(Dataset extract)

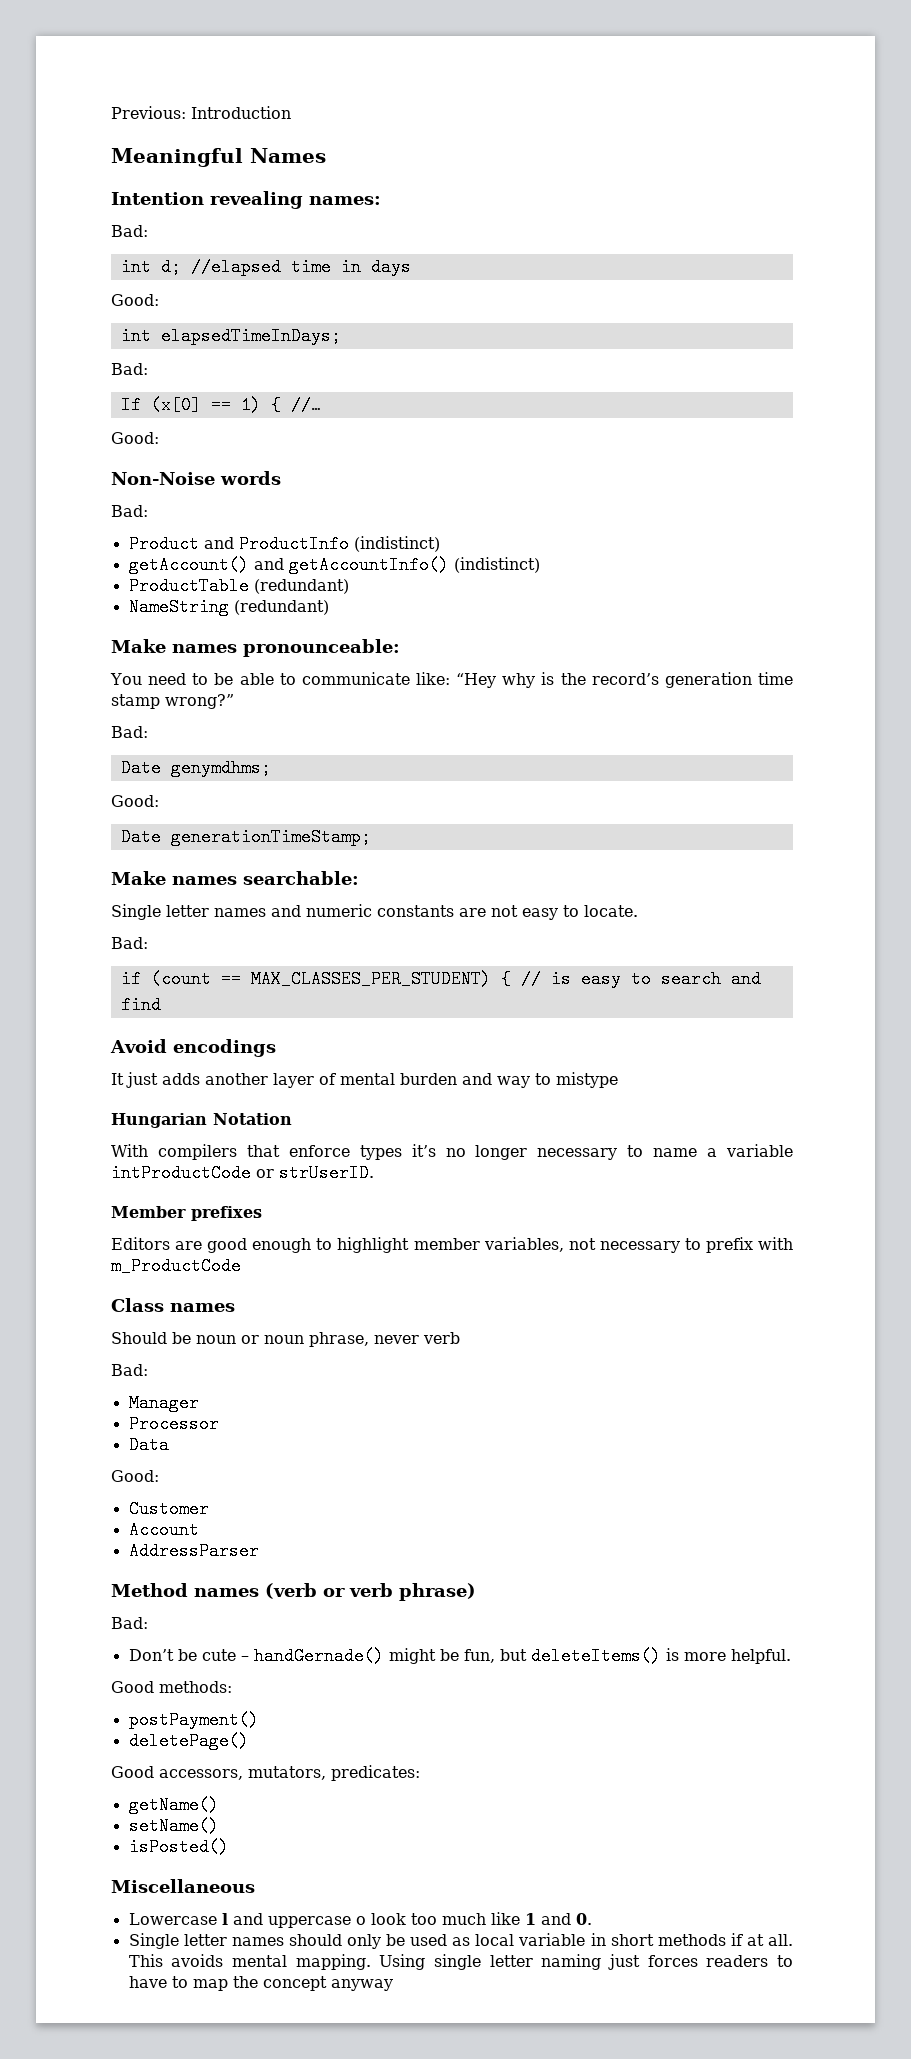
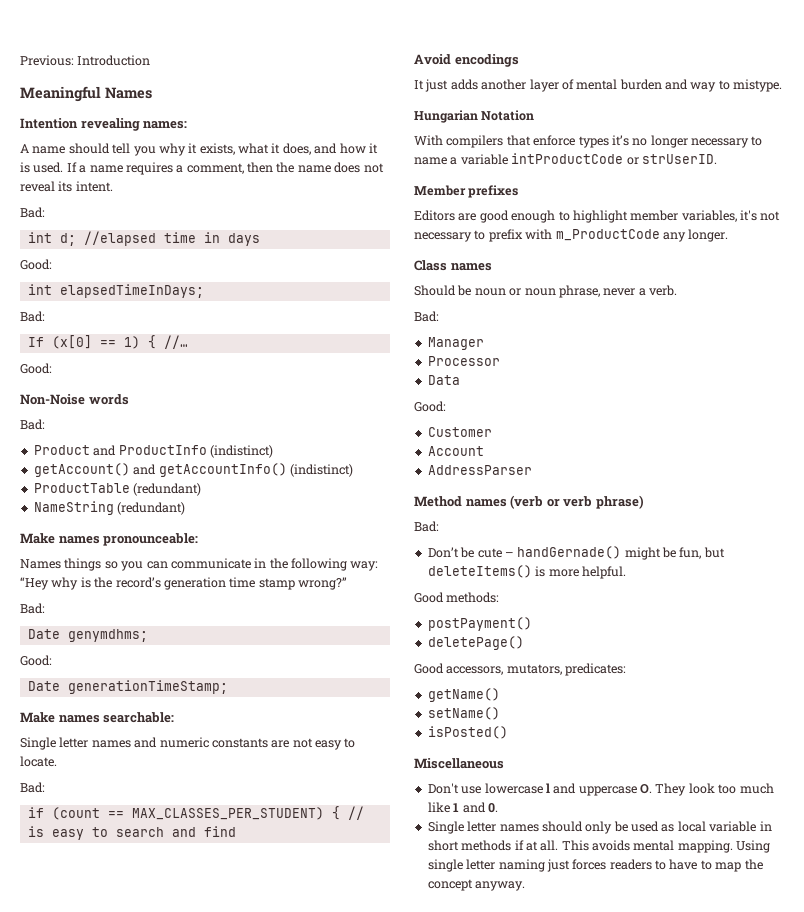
(381, 200) none -> [20,143,378,156] [20,162,384,175] [20,181,113,192] // A name should tell you why it exists, what it does, and how it is used. If a name requires a comment, then the name does not reveal its intent.
[110,672,450,685] You need to be able to communicate like: -> [20,558,379,571] Names things so you can communicate in the following way:
[556,1072,618,1088] mistype -> [733,79,783,92] mistype.
(564, 1244) none -> [740,210,757,221] it's
(241, 1266) none -> [662,229,729,242] any longer.
[423,1332,460,1344] verb -> [638,285,677,296] a verb.
[128,1913,217,1925] Lowercase -> [427,783,543,794] Don't use lowercase
[355,1916,366,1925] o -> [640,783,687,796] O. They
[330,1979,393,1991] anyway -> [475,881,526,891] anyway.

(End Dataset extract)

Exercise goal
Set down every record once more, word for word, without pictures.

Solution to the exercise
(381, 200) none -> [20,143,378,156] [20,162,384,175] [20,181,113,192] // A name should tell you why it exists, what it does, and how it is used. If a name requires a comment, then the name does not reveal its intent.
[110,672,450,685] You need to be able to communicate like: -> [20,558,379,571] Names things so you can communicate in the following way:
[556,1072,618,1088] mistype -> [733,79,783,92] mistype.
(564, 1244) none -> [740,210,757,221] it's
(241, 1266) none -> [662,229,729,242] any longer.
[423,1332,460,1344] verb -> [638,285,677,296] a verb.
[128,1913,217,1925] Lowercase -> [427,783,543,794] Don't use lowercase
[355,1916,366,1925] o -> [640,783,687,796] O. They
[330,1979,393,1991] anyway -> [475,881,526,891] anyway.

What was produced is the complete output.